BEGIN INFORMATION PROVIDED
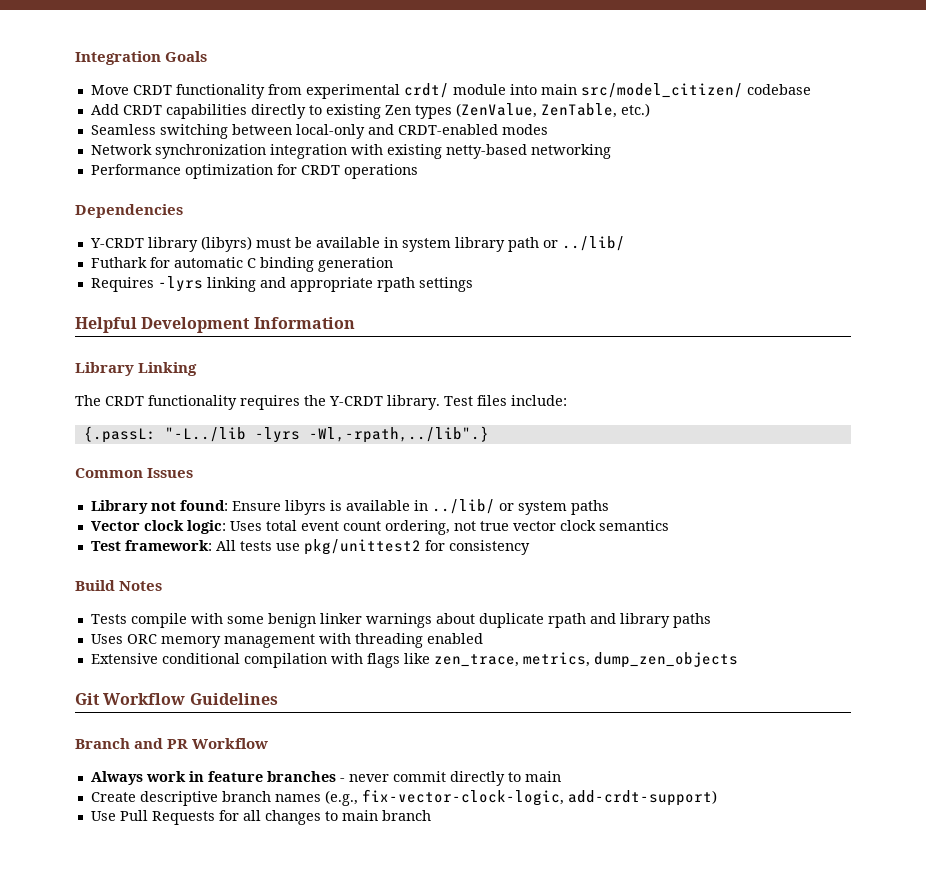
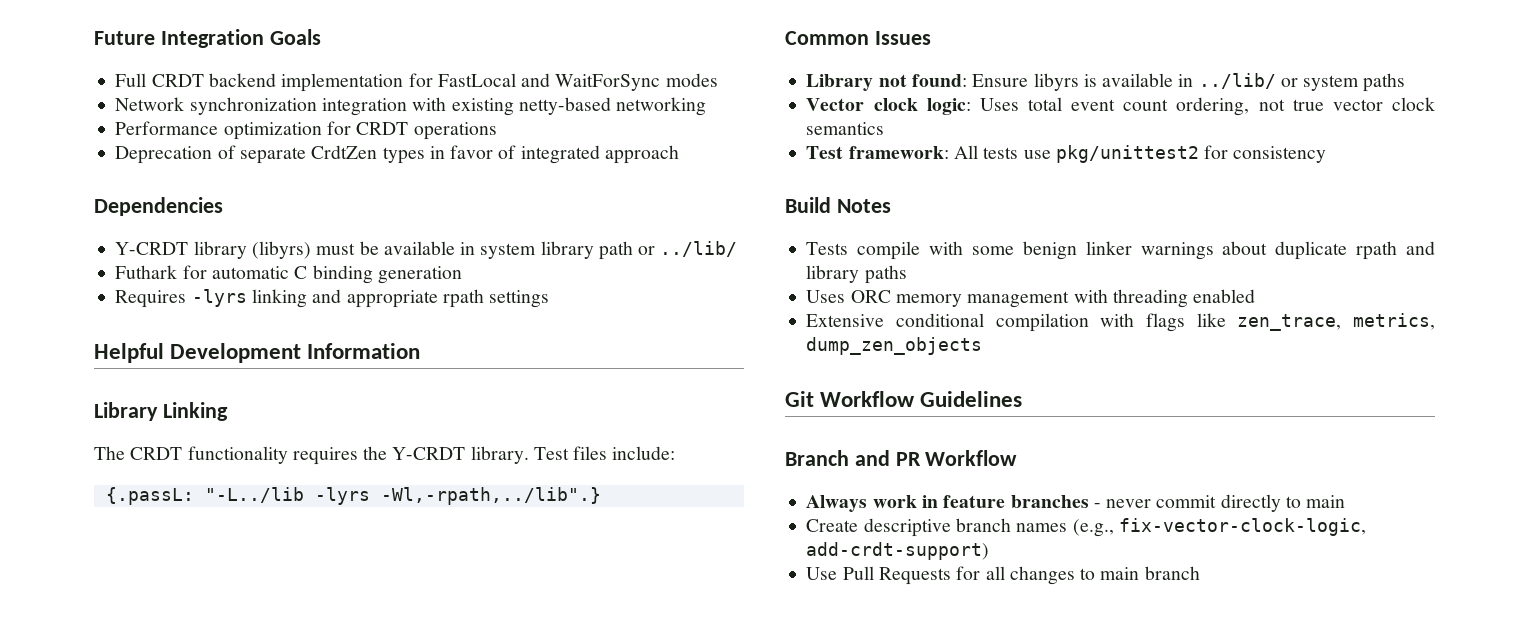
- Integration Goals
+ Future Integration Goals
- Move CRDT functionality from experimental crdt/ module into main src/model_citizen/ codebase
- Add CRDT capabilities directly to existing Zen types (ZenValue, ZenTable, etc.)
- Seamless switching between local-only and CRDT-enabled modes
+ Full CRDT backend implementation for FastLocal and WaitForSync modes
+ Deprecation of separate CrdtZen types in favor of integrated approach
END INFORMATION PROVIDED
## PROBLEM STATEMENT
From the data above, write out everything exactly except the pictures.

## ANSWER FOR THE TASK
- Integration Goals
+ Future Integration Goals
- Move CRDT functionality from experimental crdt/ module into main src/model_citizen/ codebase
- Add CRDT capabilities directly to existing Zen types (ZenValue, ZenTable, etc.)
- Seamless switching between local-only and CRDT-enabled modes
+ Full CRDT backend implementation for FastLocal and WaitForSync modes
+ Deprecation of separate CrdtZen types in favor of integrated approach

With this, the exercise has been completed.